One protester, spiritual leader James Burch, said Jesus Christ would support the march, which began at Occupy DC’s home at McPherson Square because greed contradicts Christian teachings.

“The government’s good, the people are good. The system is bad,” Burch told The Daily Caller. He leads the Catholic Diocese of One Spirit, a progressive religious organization that is not affiliated with the Roman Catholic Church. The group is best known for ordaining women and performing “Same Sex Holy Union” marriage ceremonies.
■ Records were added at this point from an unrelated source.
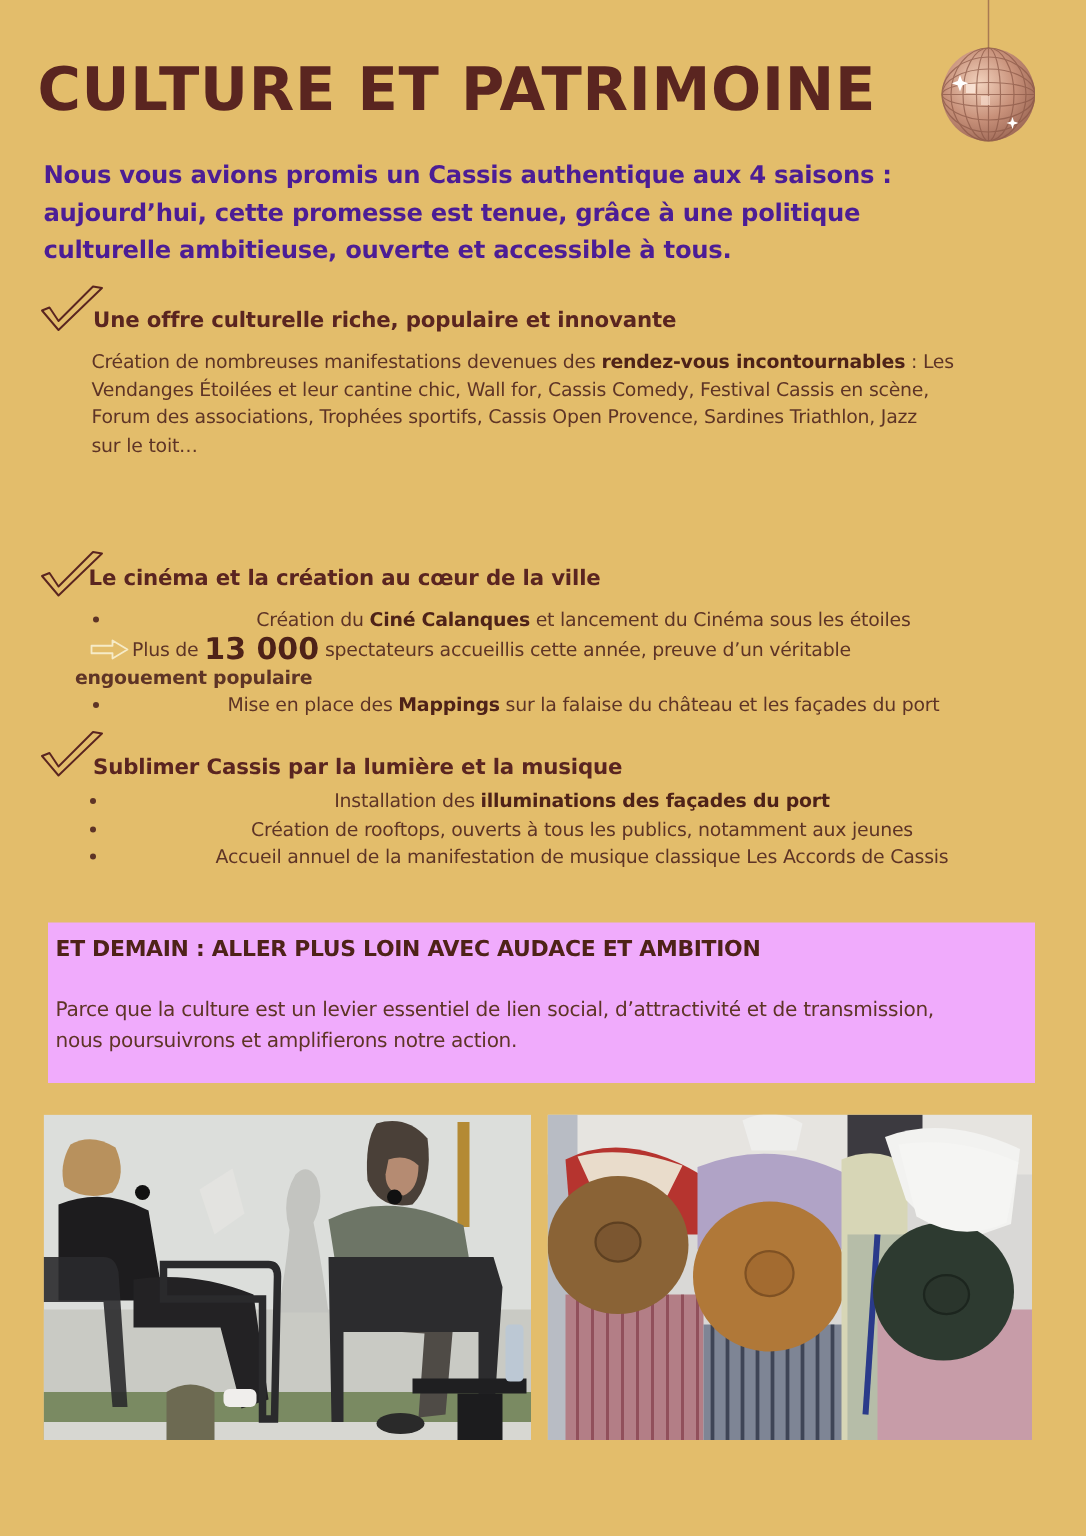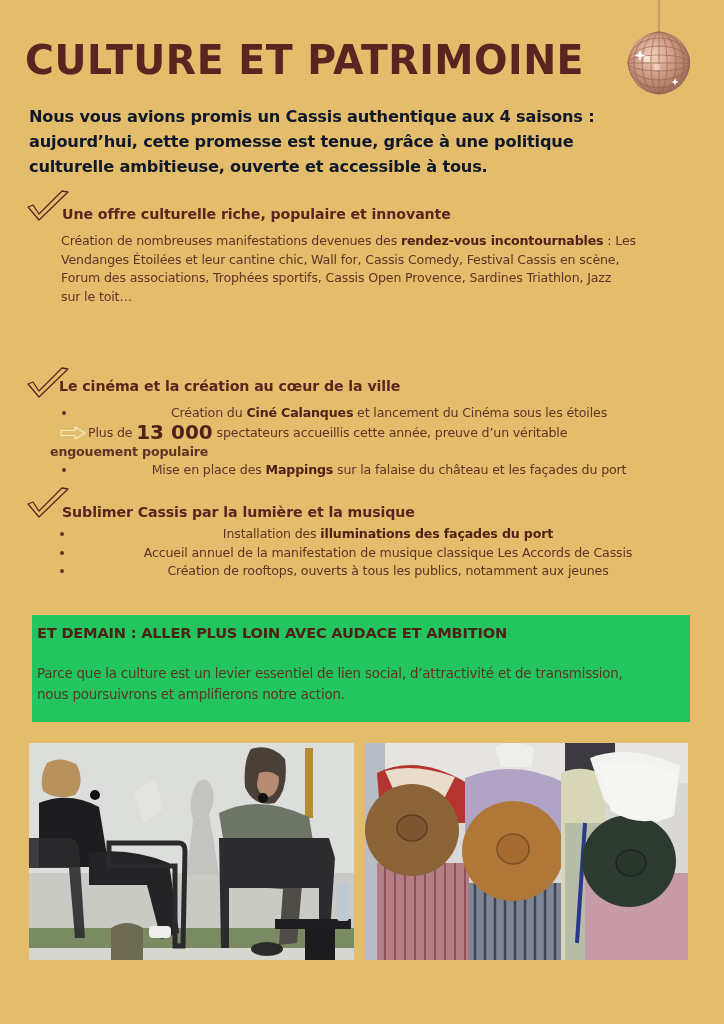"Nous vous avions promis un" .intro { color: #0f172a -> #4c1d95 }
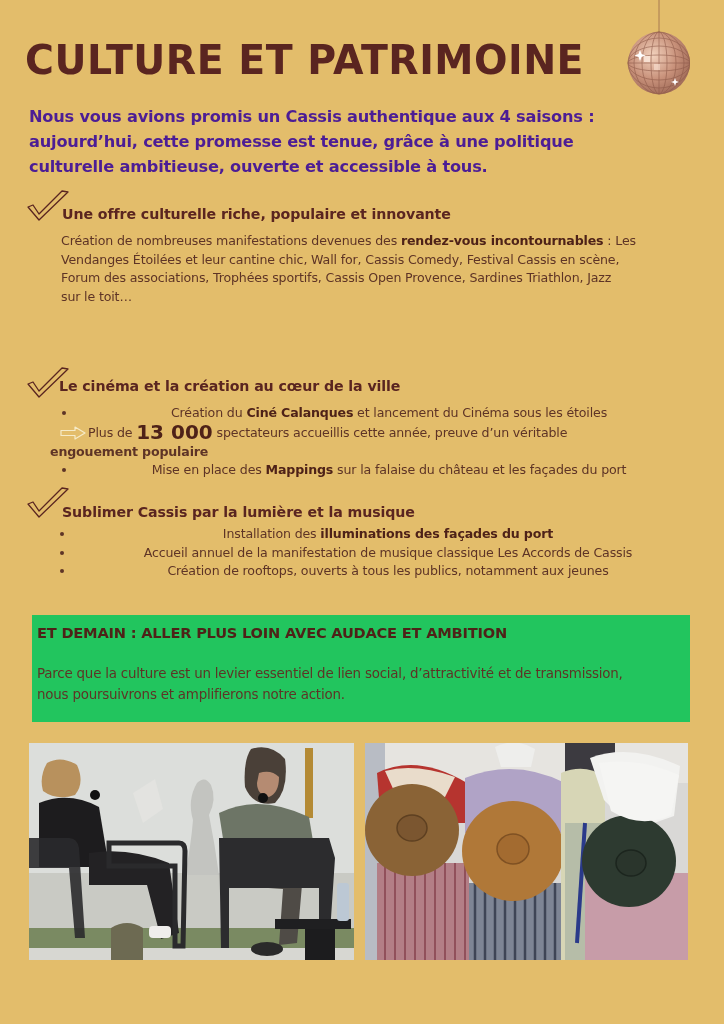"Accueil annuel de la manifestation" div.li { order: before "Création de rooftops, ouverts à" -> after "Création de rooftops, ouverts à" }
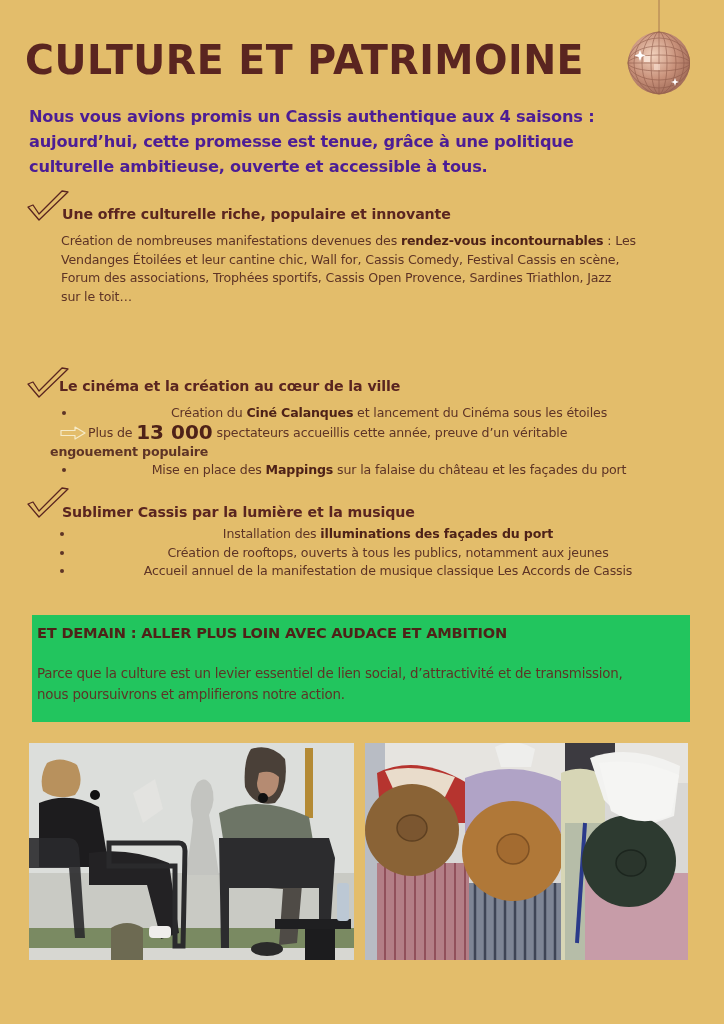"ET DEMAIN : ALLER PLUS" .panel { background: #22c55e -> #f0abfc }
The march was led by Occupy DC protesters and labor union organizers including some with OurDC, a non-profit organization affiliated with the Service Employees International Union. Improving the nation’s infrastructure at sites like the Key Bridge, they said, would create jobs.

“All of these people, we’re all unemployed so we’re fighting,” said OurDC member Nadenia Miller, who said she has been unemployed for three years.

Communications Workers of America member Latasha Carpenter said the marchers, while representing different groups, shared the collective goal of stopping what she called the “schoolyard bully.”

“Corporate greed, the wealthy person and the government think everything’s supposed to go to them,” she said. “They’re the bullies. The only way to stop the bully is for everybody to ban together.”

National Nurses United also participated and offered medical services to protesters.

“The protests in New York are obviously very, very important, but D.C. is where a lot of policy happens,” NNU member Kate Talbot-Minkin told TheDC.

The march was far more orderly than Thursday’s Occupy Wall Street protests in New York, which involved direction confrontation with law enforcement. At the Key Bridge, protesters stayed mostly on the sidewalk.

Protesters in Chicago and Los Angeles blocked off major intersections Thursday, and at least 300 were arrested in New York City.